Here it’s safe. It’s private. It’s the right place to have a serious and necessary conversation. And he poses a question.
“Who do people say that I am?”
It’s a set-up for a follow-up question, yet the answer will reveal the effect of the last several years. Years of speaking, of miracles, of touching hearts, minds, and bodies. What were the people saying about Jesus?
The answers offered are varied—almost humorous.
“John the Baptist!”
“Elijah!”
“Jeremiah or one of the prophets!”
These are mostly logical speculations. Each answer has something fundamentally similar. Each of these individuals called the Jewish people back to faithfulness to God. But each answer also suggests something about those who offered that opinion.
John the Baptist. This appears to be the uninformed response of the uninterested.

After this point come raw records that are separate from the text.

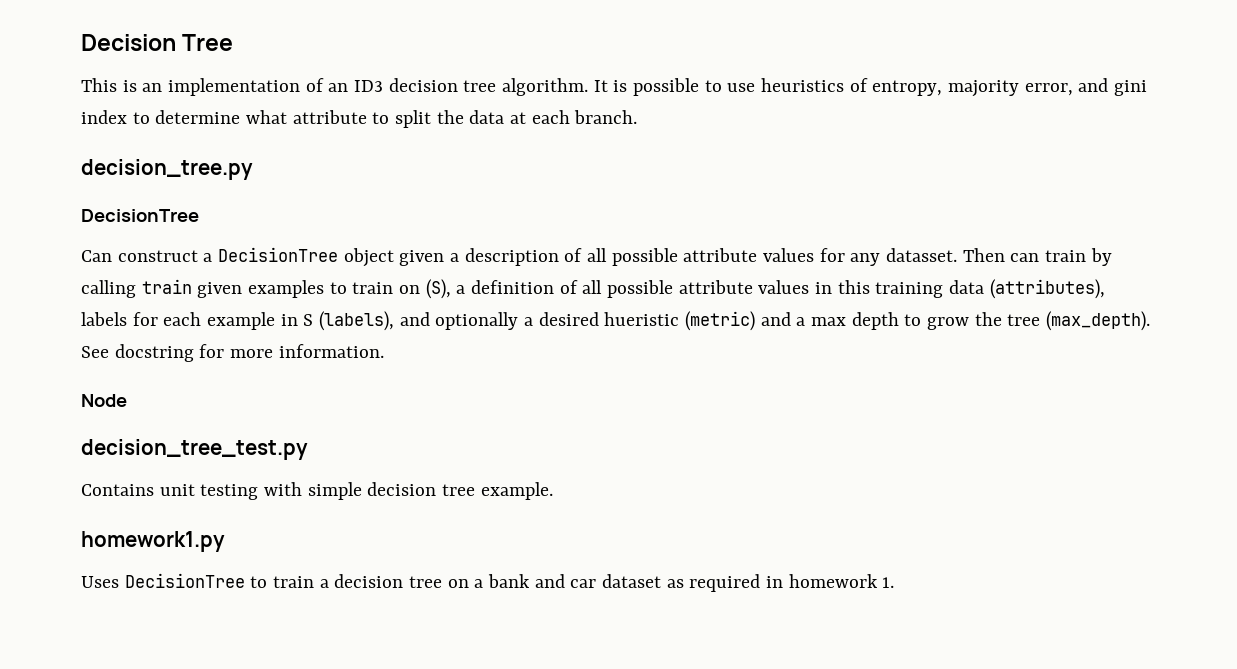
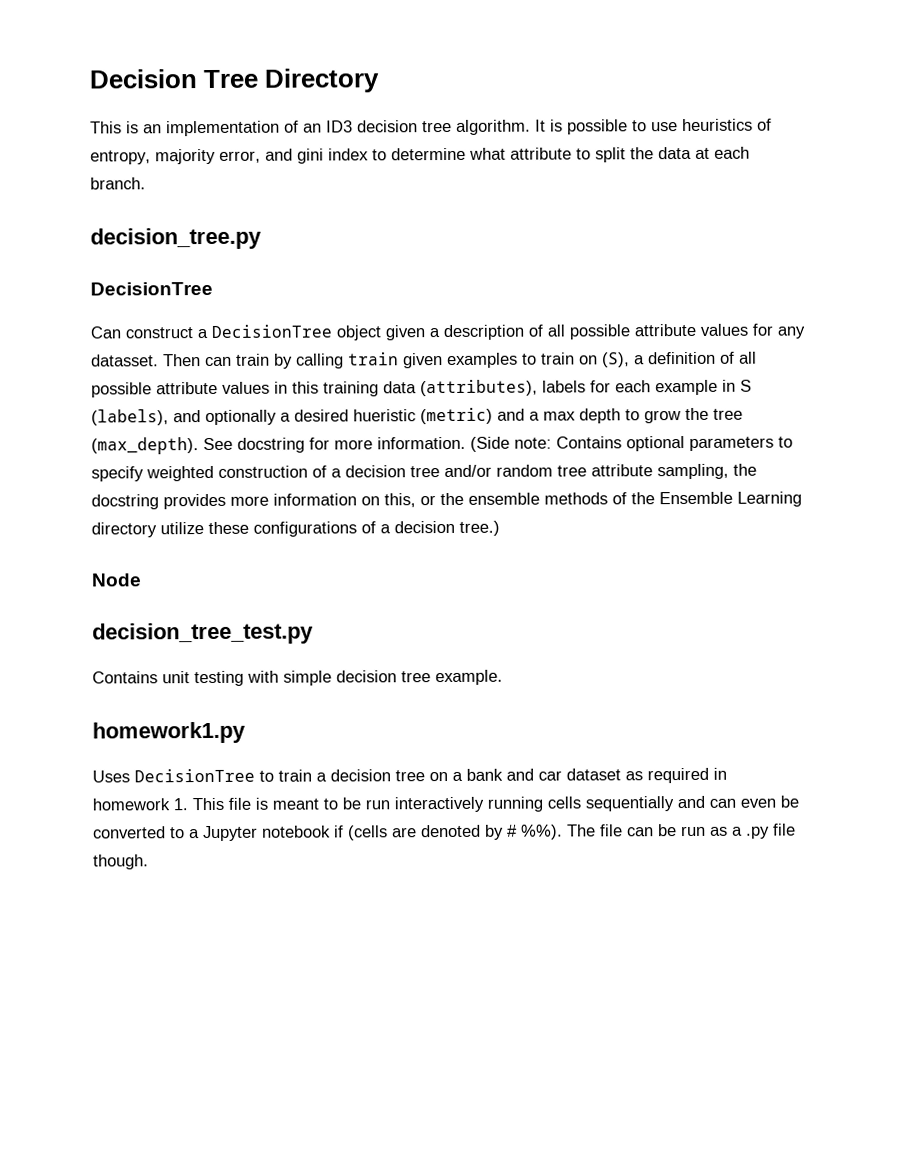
(234, 42) none -> [264,68,380,93] Directory
(384, 351) none -> [470,436,793,452] [91,463,757,482] [91,491,802,510] [91,520,500,538] (Side note: Contains optional parameters to specify weighted construction of a decision tree and/or random tree attribute sampling, the docstring provides more information on this, or the ensemble methods of the Ensemble Learning directory utilize these configurations of a decision tree.)
(895, 582) none -> [192,795,799,813] [93,823,796,842] [93,854,149,870] This file is meant to be run interactively running cells sequentially and can even be converted to a Jupyter notebook if (cells are denoted by # %%). The file can be run as a .py file though.

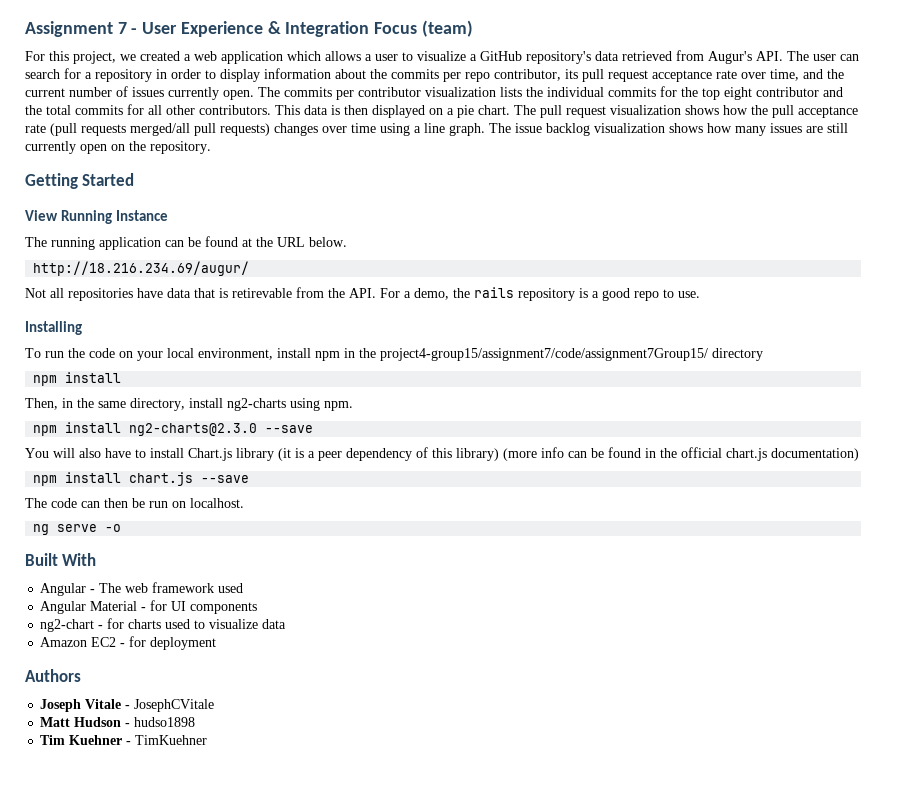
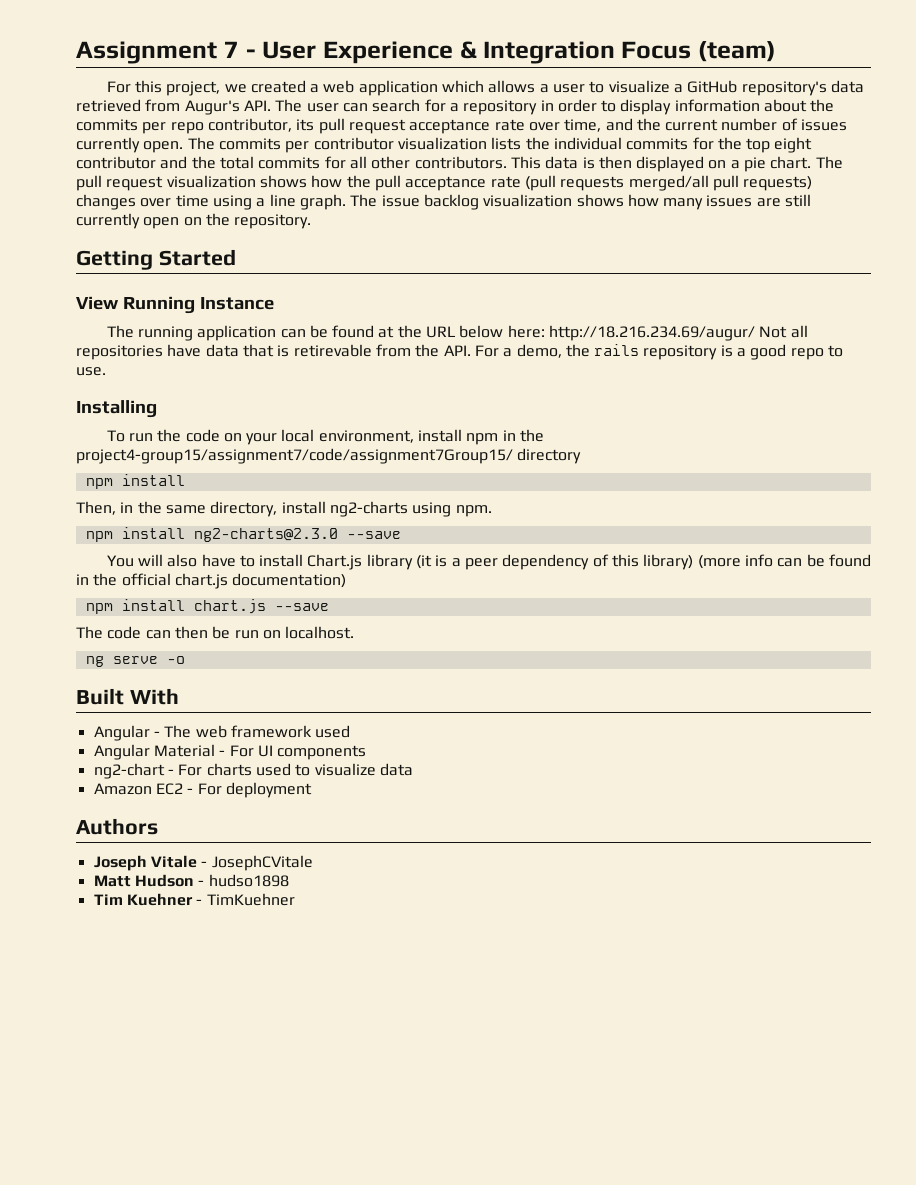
[309,237,347,247] below. // -> [459,325,545,338] below here:
(250, 268) // -> (756, 333) none
[150,600,168,611] for -> [229,745,254,757] For
[107,618,125,629] for -> [178,764,203,776] For
[129,636,147,647] for -> [197,783,222,795] For

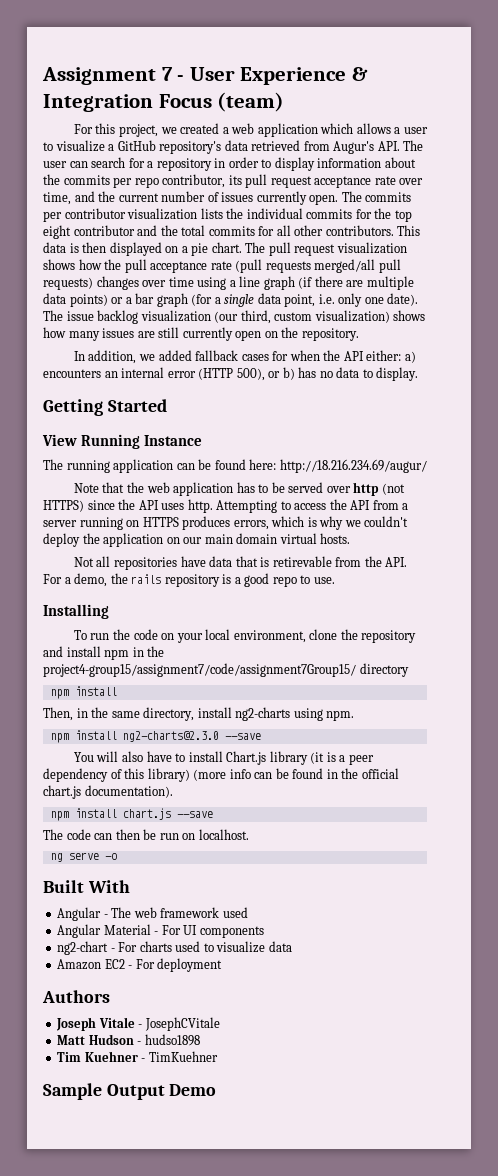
[299,194,573,210] graph. The issue backlog visualization -> [263,276,414,290] [43,293,419,307] [43,310,390,324] graph (if there are multiple data points) or a bar graph (for a single data point, i.e. only one date). The issue backlog visualization (our third, custom visualization)
(312, 221) none -> [73,350,416,364] [43,367,419,381] // In addition, we added fallback cases for when the API either: a) encounters an internal error (HTTP 500), or b) has no data to display.
[378,325,756,341] at the URL below here: http://18.216.234.69/augur/ -> [249,459,427,473] [73,482,405,496] [43,499,409,513] [43,516,409,530] [43,533,351,547] here: http://18.216.234.69/augur/ // Note that the web application has to be served over http (not HTTPS) since the API uses http. Attempting to access the API from a server running on HTTPS produces errors, which is why we couldn't deploy the application on our main domain virtual hosts. //
(414, 436) none -> [309,629,417,643] [43,646,63,657] clone the repository and
[232,573,347,588] documentation) -> [84,785,173,798] documentation).
(295, 899) none -> [43,1083,217,1100] // Sample Output Demo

While Jesus and John the Baptist had similarities, it’s impossible for the two to be the same man. They both preached at the same time. They had even stood together in the river while John baptized Jesus. Suggesting Jesus is John seems to indicate that the responder knew someone was doing something, but didn’t necessarily care to sort it all out.
Elijah. A more informed response. The people who thought this were likely those knew Elijah’s significance in Israelite history. Elijah was expected to return to minister to the people of Israel before “the day of the Lord,” which included the coming of the Messiah. These people are religiously interested and informed; they were looking for something from God. They were wrong, but they were headed in the right direction.
Jeremiah or one of the prophets. This may be the response of the traditionalists and culturalists. Israel had a long history of prophets speaking to them. Almost since her beginning as a nation, prophets had been a part of Israelite experience. It’s possible that those who referred to Jesus as such were simply suggesting that he’s just another in a long line of prophets: this is the status quo for us as a people and hence, not really all that unusual.
Two significant puzzle pieces linger in the background of the disciples’ response to Jesus’s question. The first piece of the puzzle is that the disciples knew what the people were saying about Jesus. They were not simply an isolated and insulated group, oblivious to the culture and the people around them. Jesus’s disciples continued to interact with and understand the people to whom Jesus was reaching out. One day soon they would be sent to continue Jesus’s message.
Second, despite the common ground of each answer to the others, their differences illustrate that people—even people in Jesus’s own time who heard and saw him—had varying opinions about who he was.
It shouldn’t surprise us that this is still the case. Varying opinions about Jesus exist around the world, some radically different, others similar yet undeniably distinct.
Jesus asked his disciples how the winds of opinion about him were blowing through the towns and villages. His response doesn’t seem to be surprise or disappointment; he almost seems to have expected the public’s mosaic of his identity. What he does say in response is to ask his followers another question, but we’ll ask that one later.
Jesus created more than a little stir, and people reacted in different ways. Many people had questions about who he was and what he was doing.